In the musee d'orsay I finally get lonely. Not that I wanted Eric to be there, I didn't. But I wanted someone to be there. I was a bit relieved that UDR wasn't there, as he wouldn't have let me wander the museum on my own, but would have had to steer me around and lecture me. Not that I mind a good lecture, but, well, after I saw what I wanted to see. (He was fairly disparaging of my favorite statue, but well, it's what I have come to expect from the crazy one.) But still, it would have been nice to sit and talk to someone, someone fairly fluent in english, about what I had seen.
But since that wasn's available, I picked up another man.
I was sitting on the bridge outside of the d'orsay contemplating my loneliness when I made the mistake of smiling at a very cute guy who reminded me of Vampire Hunter D. Said had high cheek bones, light red hair, and green eyes. He was Algerian and a construction worker. He invited me to coffee. He was rather poorly mannered, more aggressive and rude with the waiters than I would have dared. He also spoke no english and often simply broke into a wide Belmondo like smile whenever I silently looked at him.
Unfortunately Said didn't believe in showering. He wanted to take me out that night dancing, which considering my swollen and throbbing ankle I couldn't consider, but with the BO factored in, well, it was literally unimaginable. He might have been charged with crimes against humanity. I tried to hint it to him by asking for time to go back to my hotel to shower (I needed it anyway), but he offered to go with me. "No, no" I thought, "It's not a come on. It's a MAJOR HINT." But Said was also not so quick on the uptake. ( Right, right because it couldn't possibly be my frenglish peppered with interpretive dance.) I agreed to meet him for dansing and hobbled home.

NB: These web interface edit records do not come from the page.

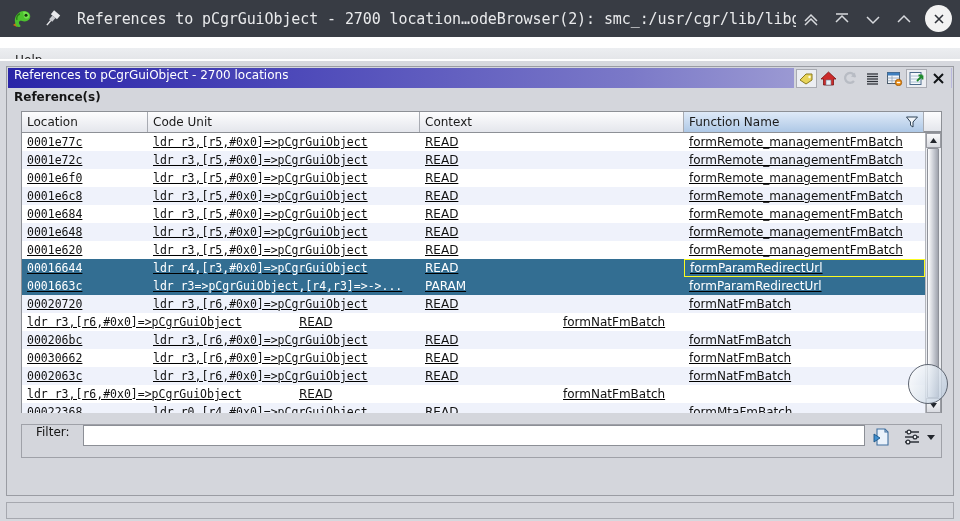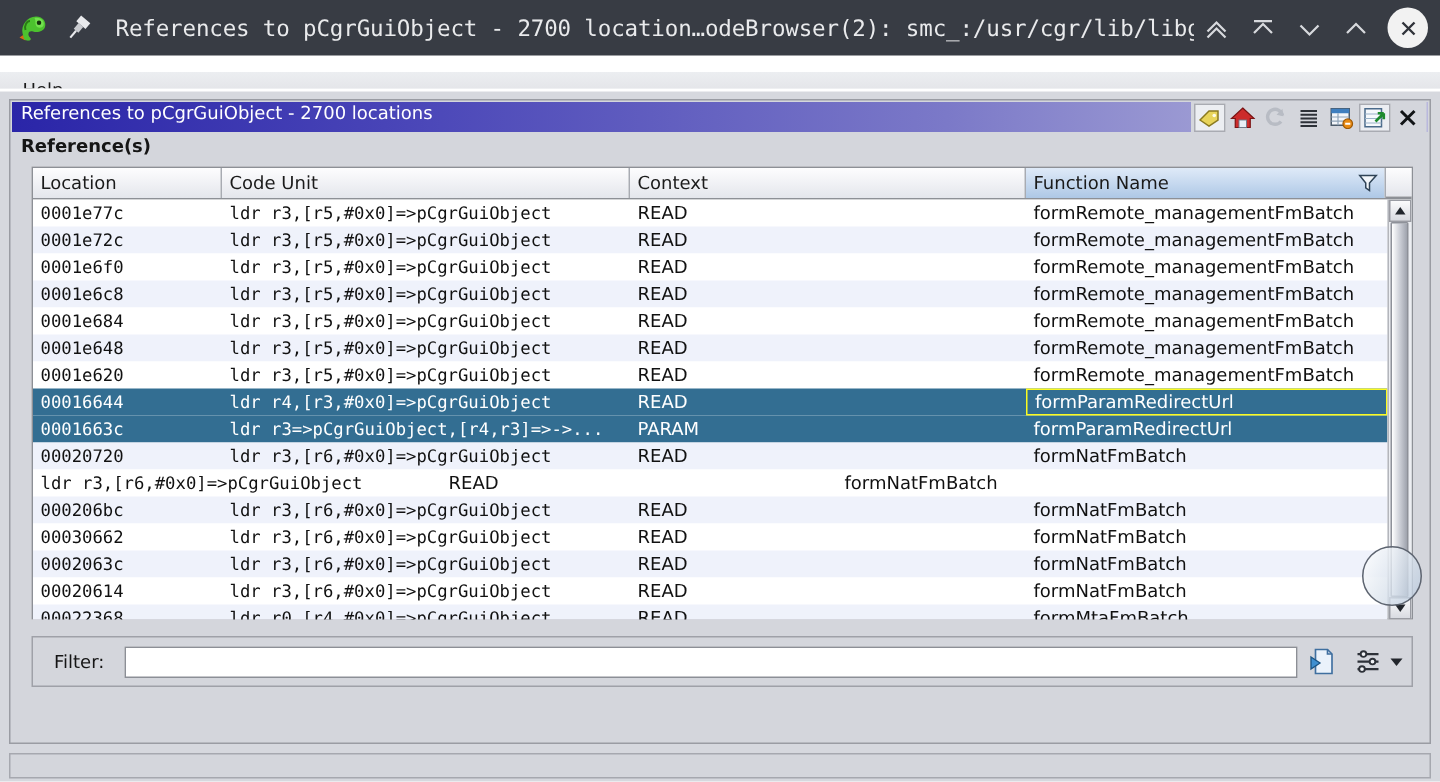--- a/index.html
+++ b/index.html
@@ -96,7 +96,7 @@
     border-bottom:1px solid #8d9096;box-sizing:border-box;
   }
 
-  .tbody{position:relative;height:280px;overflow:hidden;display:flex;}
+  .tbody{position:relative;height:280px;overflow:hidden;display:flex;text-decoration:underline;}
   .rows{flex:1 1 auto;}
   .row{display:flex;height:18px;align-items:center;box-sizing:border-box;}
   .row.odd{background:#ffffff;}

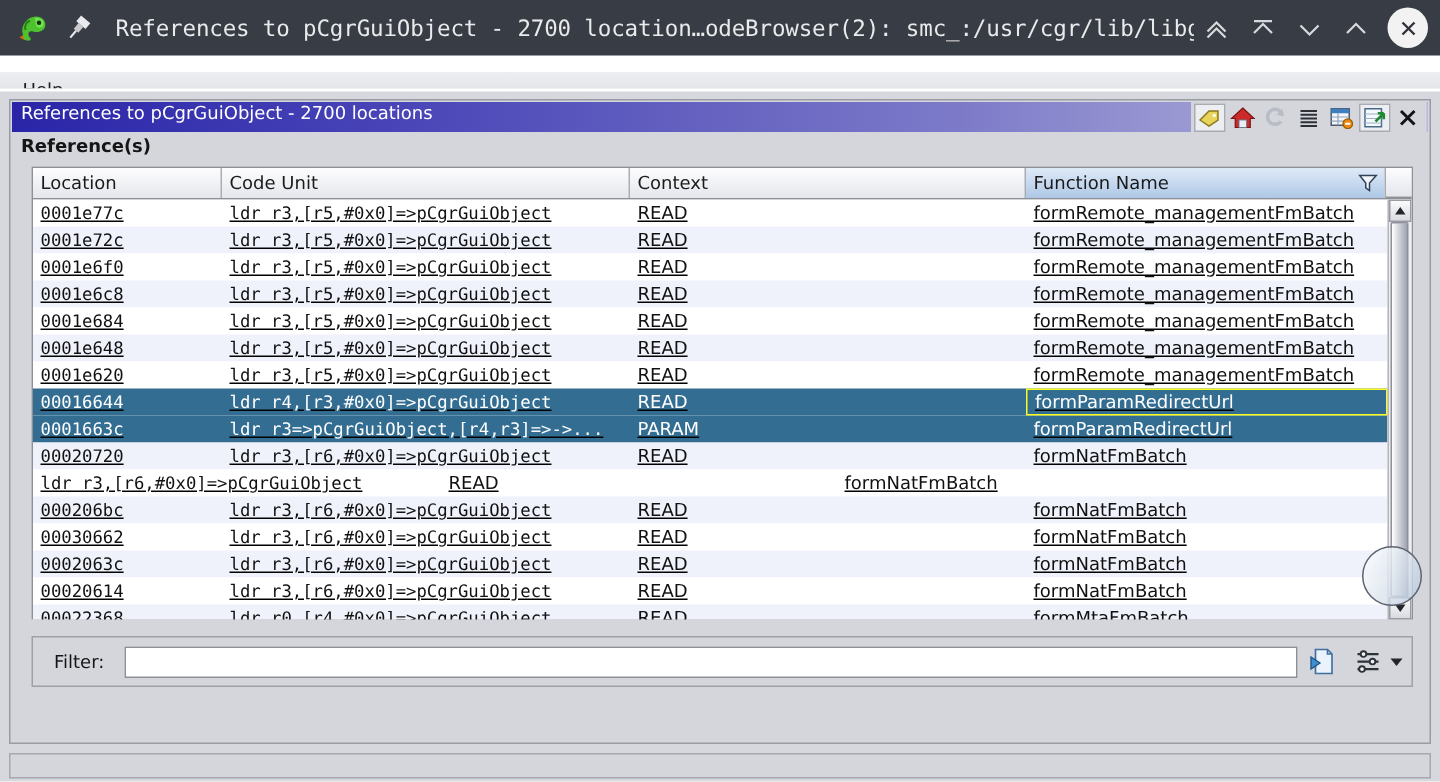--- a/index.html
+++ b/index.html
@@ -411,7 +411,6 @@
                 <div class="cell c-fn">formNatFmBatch</div>
               </div>
               <div class="row odd">
-                <div class="cell c-loc mono">00020614</div>
                 <div class="cell c-cu mono">ldr r3,[r6,#0x0]=&gt;pCgrGuiObject</div>
                 <div class="cell c-ctx">READ</div>
                 <div class="cell c-fn">formNatFmBatch</div>

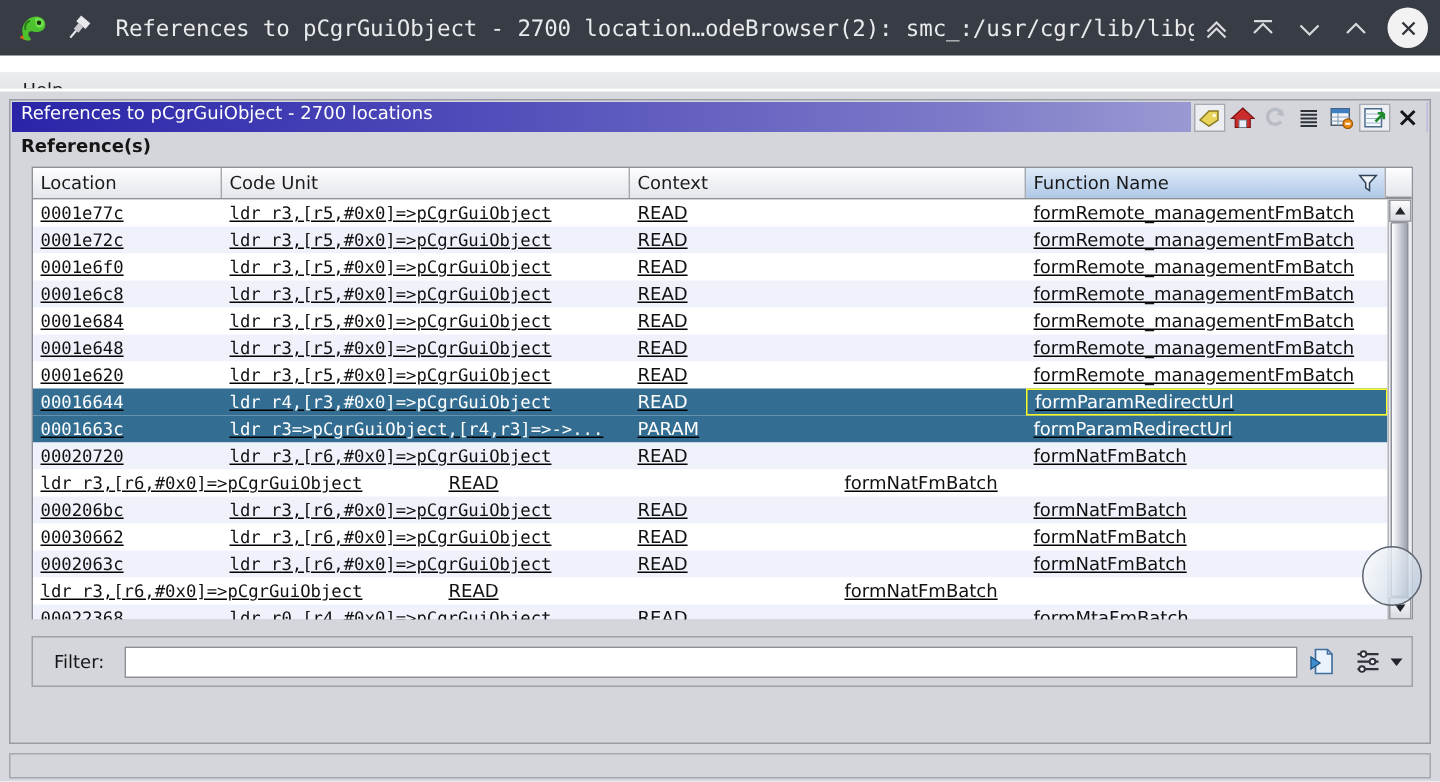--- a/index.html
+++ b/index.html
@@ -147,7 +147,7 @@
   .filterbar{
     position:absolute;left:14px;top:357px;width:921px;height:34px;
     background:#d4d6dc;border:1px solid #9fa1a8;box-sizing:border-box;
-    display:flex;align-items:center;padding:0 4px;
+    display:flex;align-items:flex-start;padding:0 4px;
   }
   .filter-label{font-size:12px;color:#151515;margin-left:10px;margin-right:13px;}
   .filter-input{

The Return of the Worst Thing Possible
When I got back to the hotel, my ankle was extremely red and swollen. I had managed to get through the musee d'orsay with a combination of will and long rests. I took a bath and soaked my ankle. I was afraid I was dealing with a localized infection that could spread up the lymphic system. (I have been treated numerous times, and even hospitalized, for this condition.) Of course, if I stopped walking altogether and rested for two days the condition would probably go away. But I couldn't really stop walking. I still had to go the Louvre and NOT going to the Louvre was not an option. I wouldn't even consider it. Even if I had to stump up and down the halls of the Louvre on my TONGUE, I was going to the Louvre.

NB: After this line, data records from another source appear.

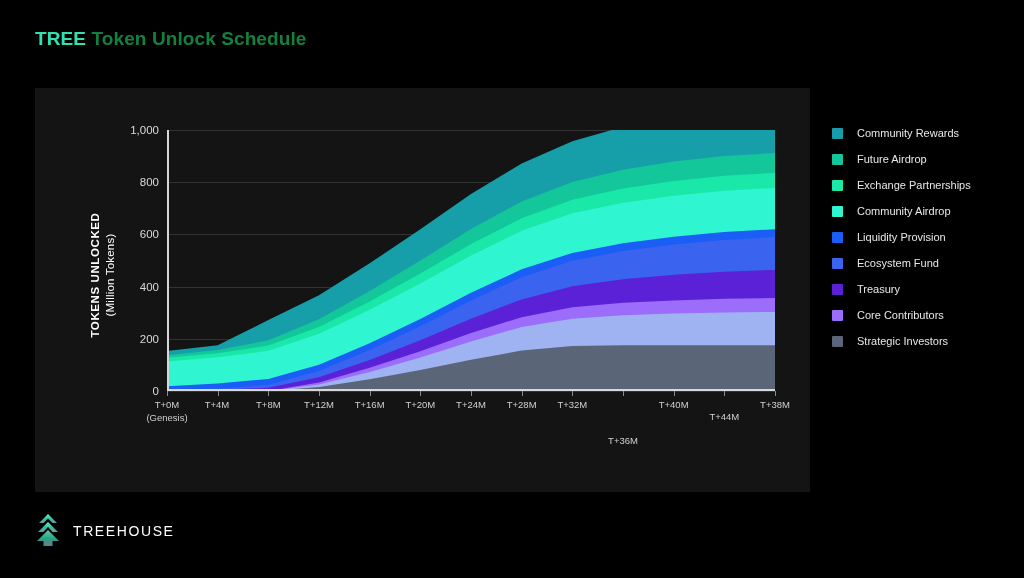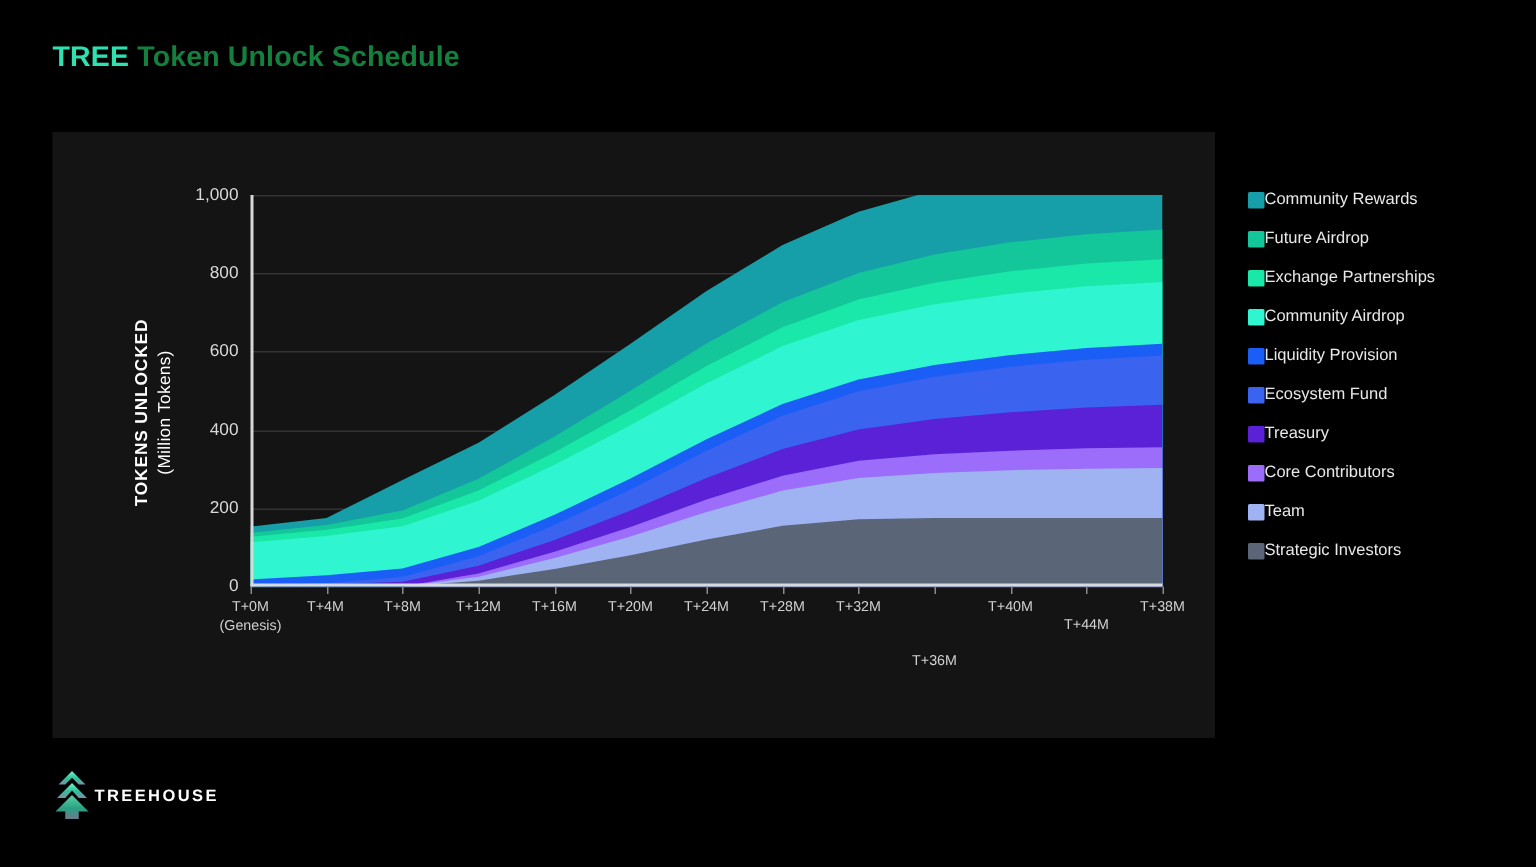--- a/index.html
+++ b/index.html
@@ -168,6 +168,7 @@
     flex: 0 0 auto;
   }
   .legend-label {
+    margin-left: 14px;
     font-size: 11px;
     color: #e8e8e8;
     white-space: nowrap;

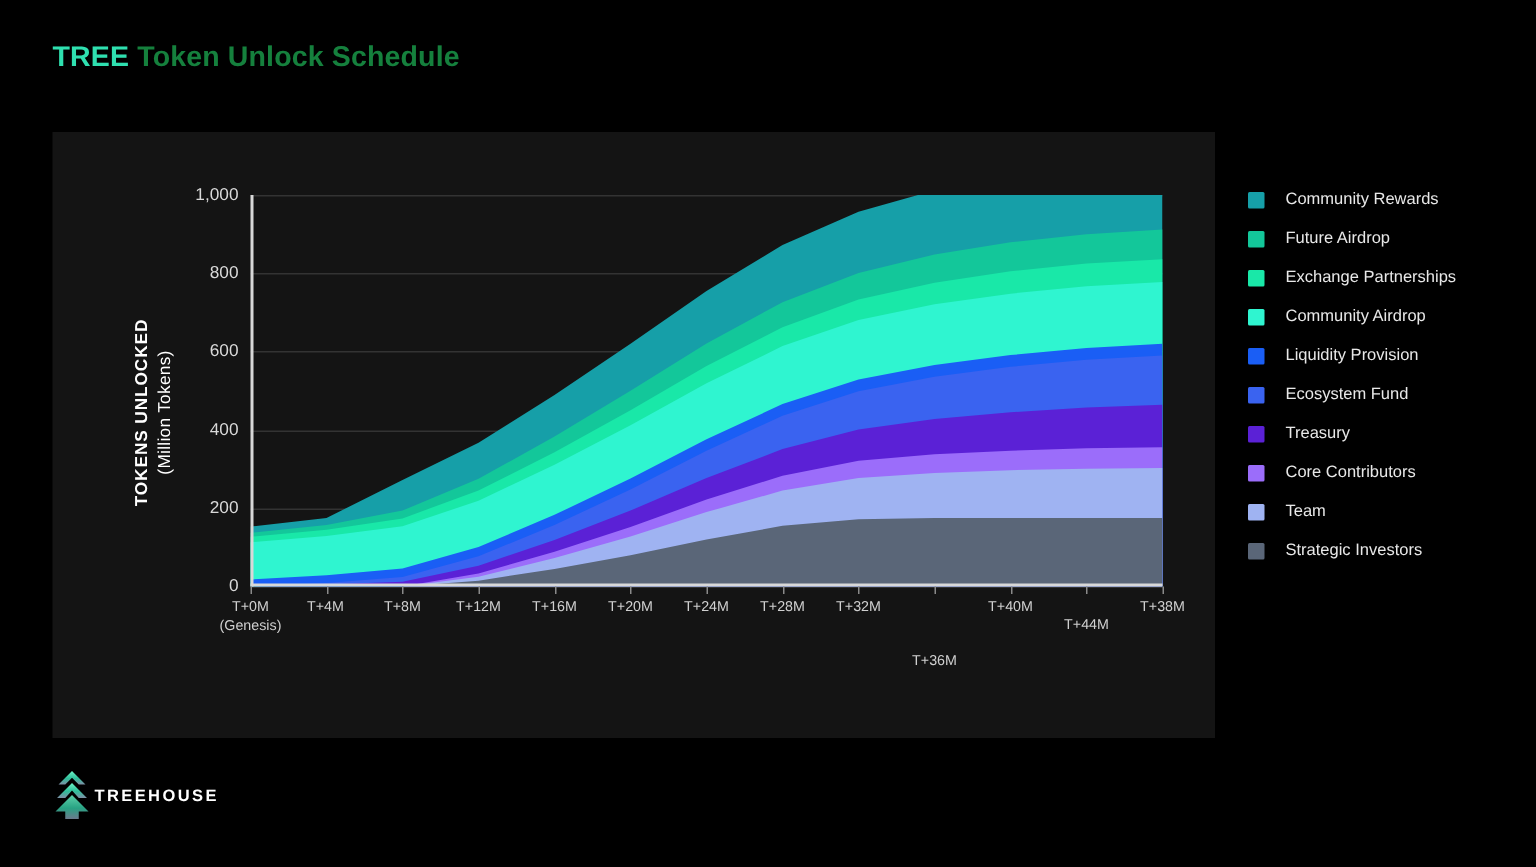--- a/index.html
+++ b/index.html
@@ -309,10 +309,6 @@
       <span class="legend-label">Core Contributors</span>
     </div>
     <div class="legend-item">
-      <span class="legend-swatch" style="background: rgb(159, 179, 242);"></span>
-      <span class="legend-label">Team</span>
-    </div>
-    <div class="legend-item">
       <span class="legend-swatch" style="background: rgb(90, 102, 120);"></span>
       <span class="legend-label">Strategic Investors</span>
     </div>

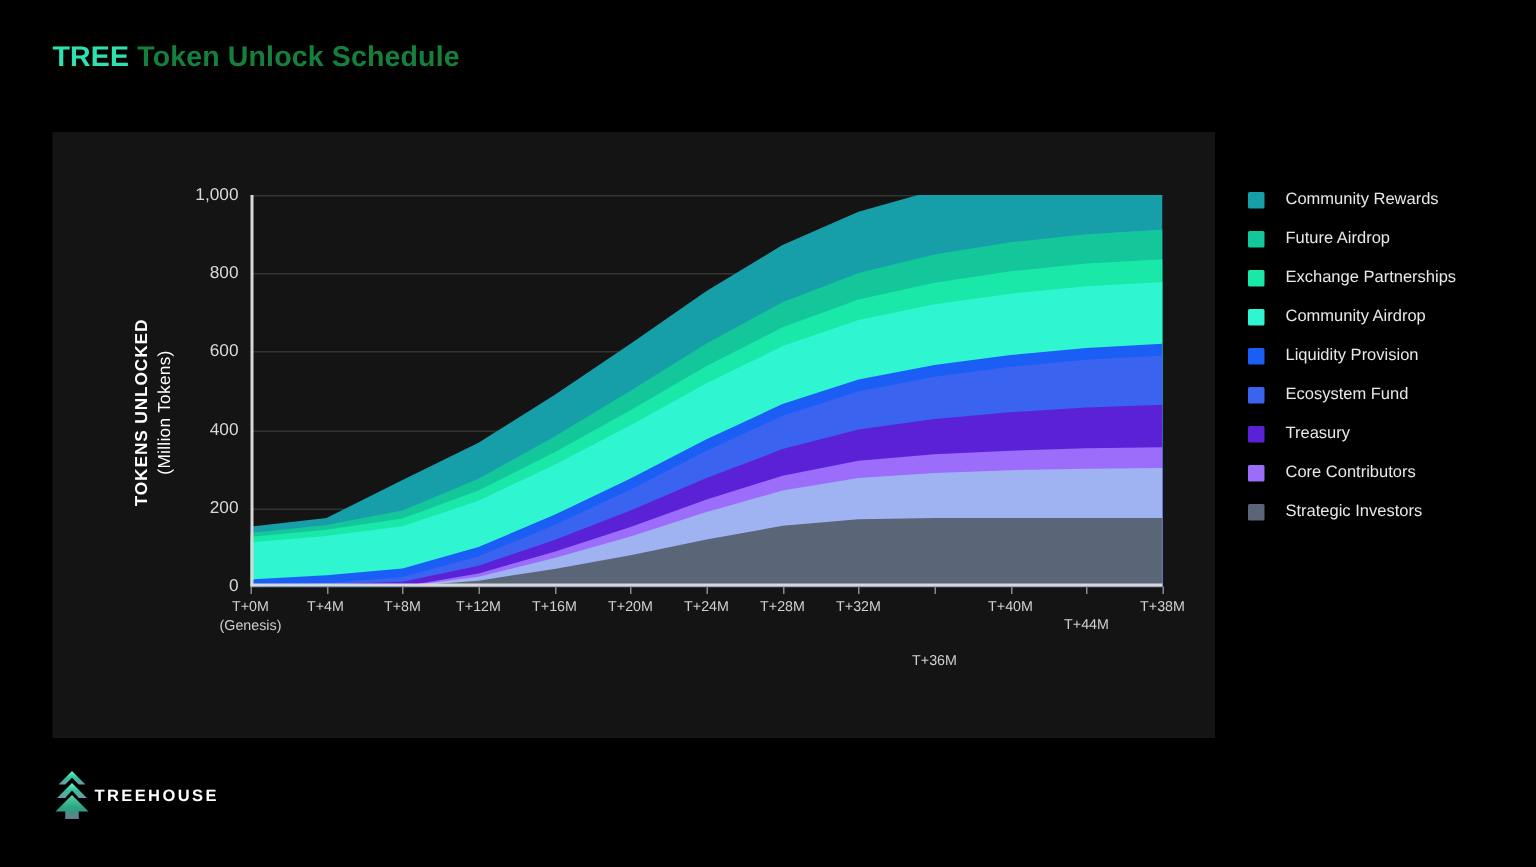--- a/index.html
+++ b/index.html
@@ -188,8 +188,9 @@
     flex: 0 0 auto;
   }
   #footer-logo .logo-text {
-    font-size: 11px;
-    font-weight: bold;
+    margin-left: 10px;
+    font-size: 14px;
+    font-weight: normal;
     letter-spacing: 1.6px;
     color: #ffffff;
   }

But there was, on the other hand, no need to tempt fate more than I was already tempting it. To be sure my continued walking was kind of like sticking my tongue out in a manner that could have been derisive, but could just be licking my lips at fate. I wasn't ready to give fate the full bronx jeer.
Instead of returning to St Michel for dinner ( a mistake) or going to the Tiger ( another mistake), I wandered and ended up at Au Rendez-Vous des Artistes. My random selection of places had served me well so far, but this was a tactical error. However, I tell myself its ok to be slumming it tonight, what with the ankle. I will have dinner and go home and rest so that I will be able to make it through the Louvre without having to resort to mollusk like behavior.